Concomitant kidney and muscle IFI associated with ALL has been described in only one child with ALL to date . Patients with fungal myositis have been diagnosed either on postmortem examination or during induction for adult leukemia [8-10]. In parallel with these findings, kidney and muscle involvement of C. tropicalis were detected at the end of induction treatment for leukemia in our Patient 3. In this case, we administered antifungal drug combinations for 4 weeks, after which clinical and laboratory assessments revealed a dramatic response. Induction chemotherapy with VRC treatment was continued without complications. However, her condition then suddenly deteriorated, with dyspnea, tachypnea and hypoxia, increased neutrophil count and elevated C-reactive protein level, all suggesting IRIS syndrome during disseminated candidemia.

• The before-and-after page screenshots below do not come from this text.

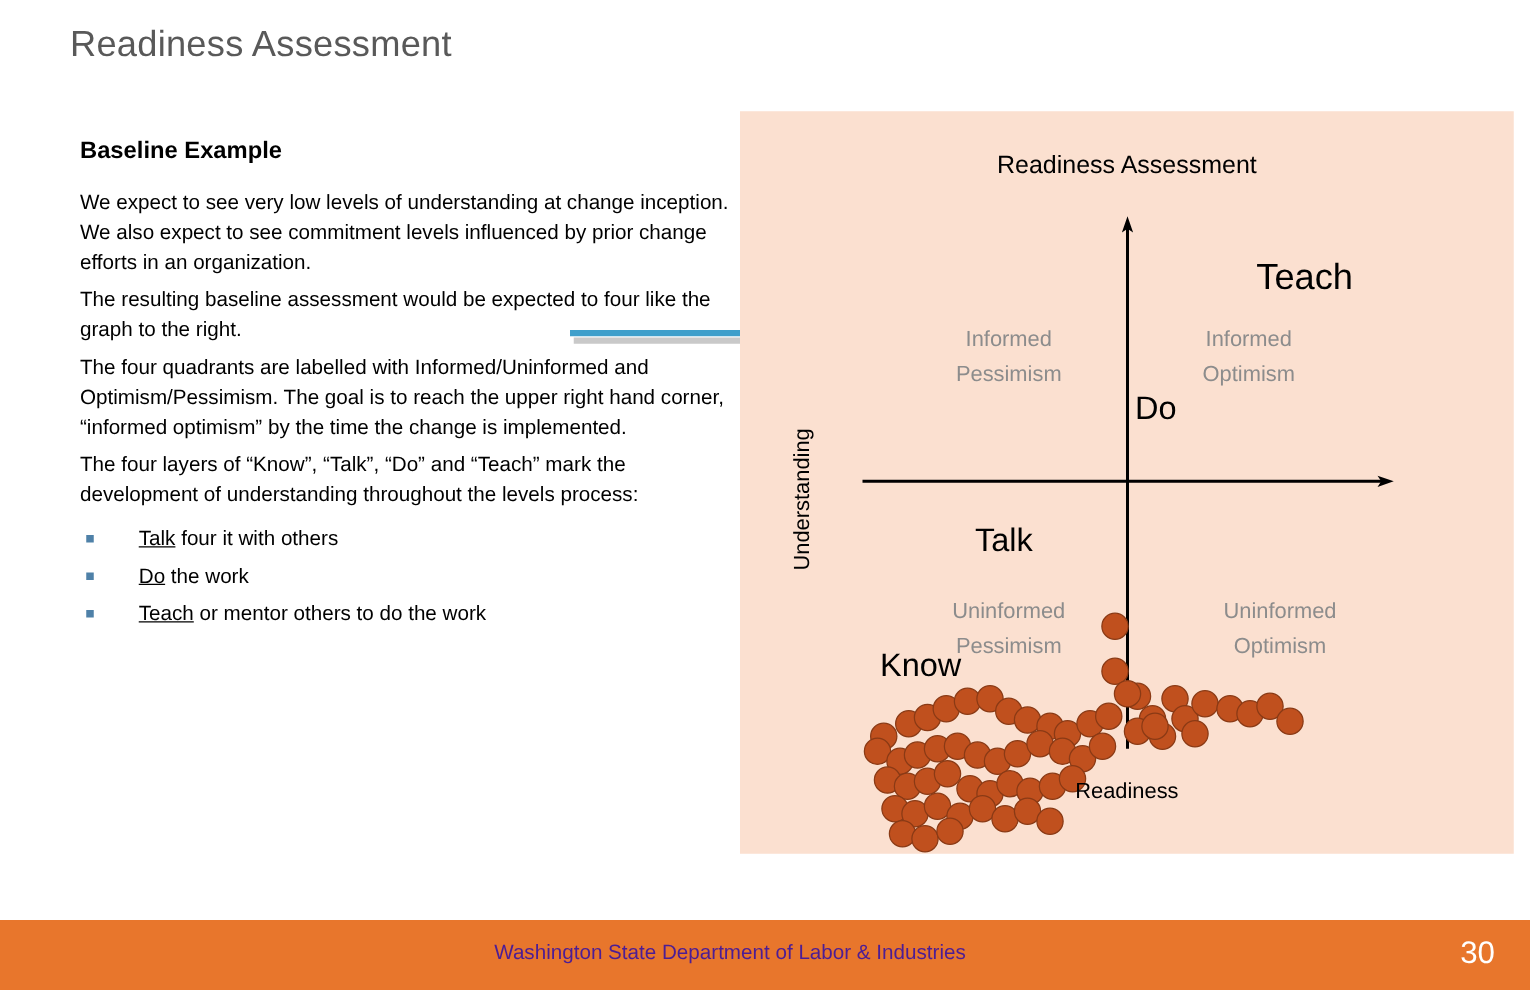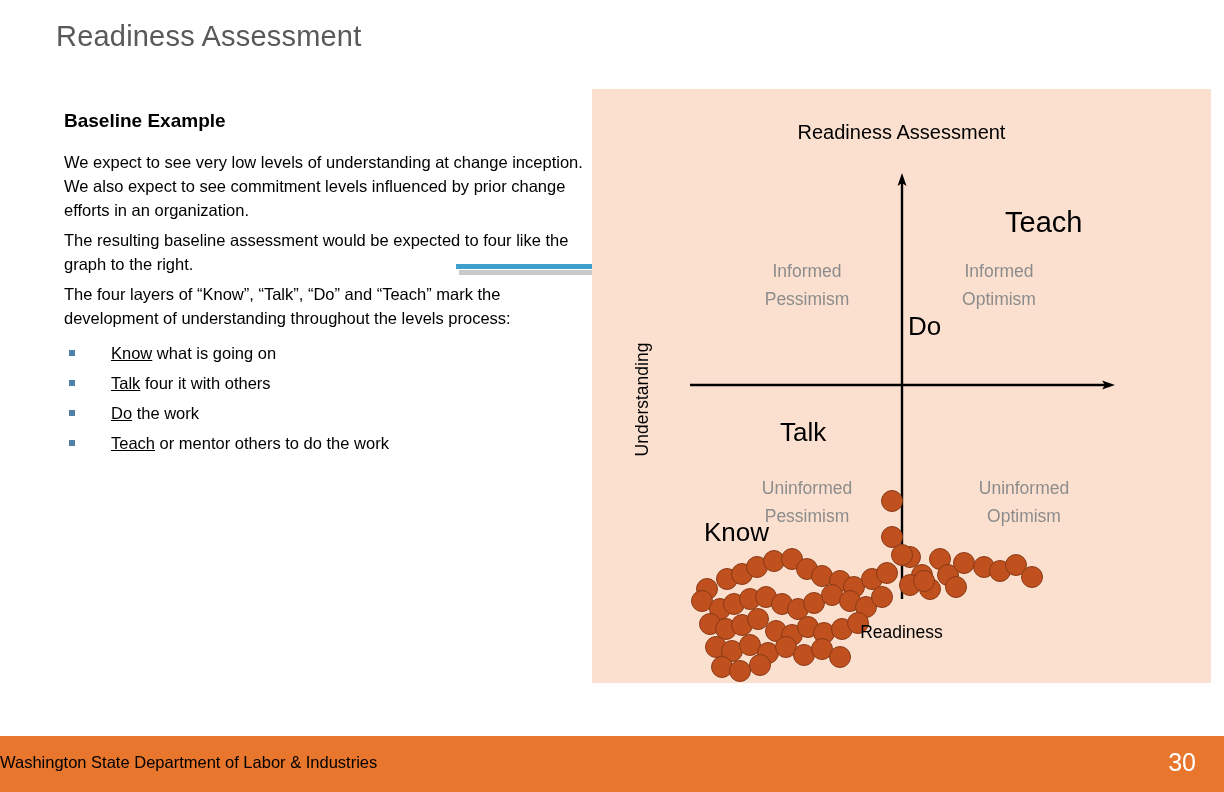"The four quadrants are labelled" p.para { html: none -> <p>The four quadrants are labelled with Informed/Uninformed and Optimism/Pessimism. The goal is to reach the upper right hand corner, “informed optimism” by the time the change is implemented.</p> }
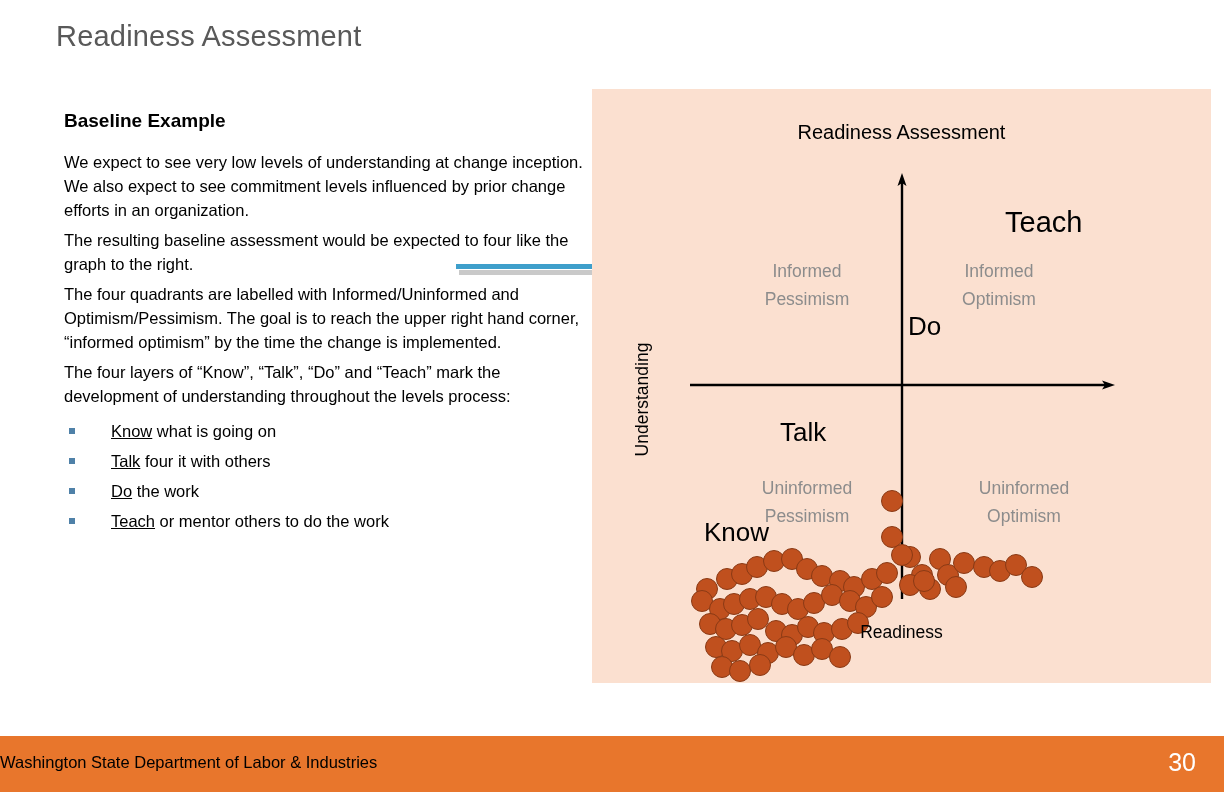"Know what is going on" li { html: <li> <span></span><span>Know</span><span> what is going on</span> </li> -> none }
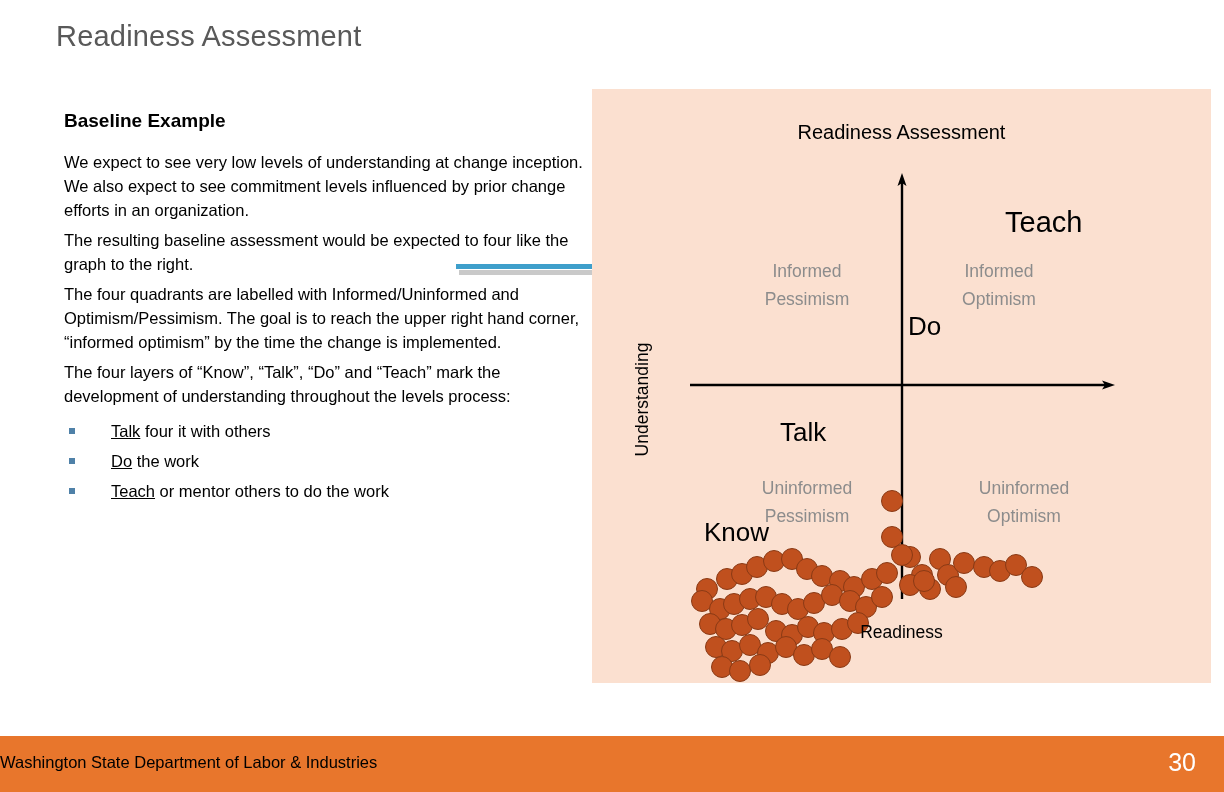"Washington State Department of Labor" #footer-text { color: #000000 -> #4c1d95; text-align: none -> center }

Life-threatening pulmonary symptoms are uncommon in Candida infection but they may be observed during periods of IFI, presumably as a part of a hyper inflammatory syndrome. [19,20]. The literature contains a few cases of IRIS syndrome secondary to Candida infection caused by exaggerated inflammatory response during resolution of neutropenia [19,20]. The appropriate diagnosis and identification of IFI in patients with acute leukemia are of great clinical importance because IRIS syndrome is reversible with steroid administration, as we observed with our Patient 3.
Our experience reinforce the finding in previous reports that long term medical treatment of disseminated IFI with combined antifungal treatment can be lifesaving in cases with leukemia.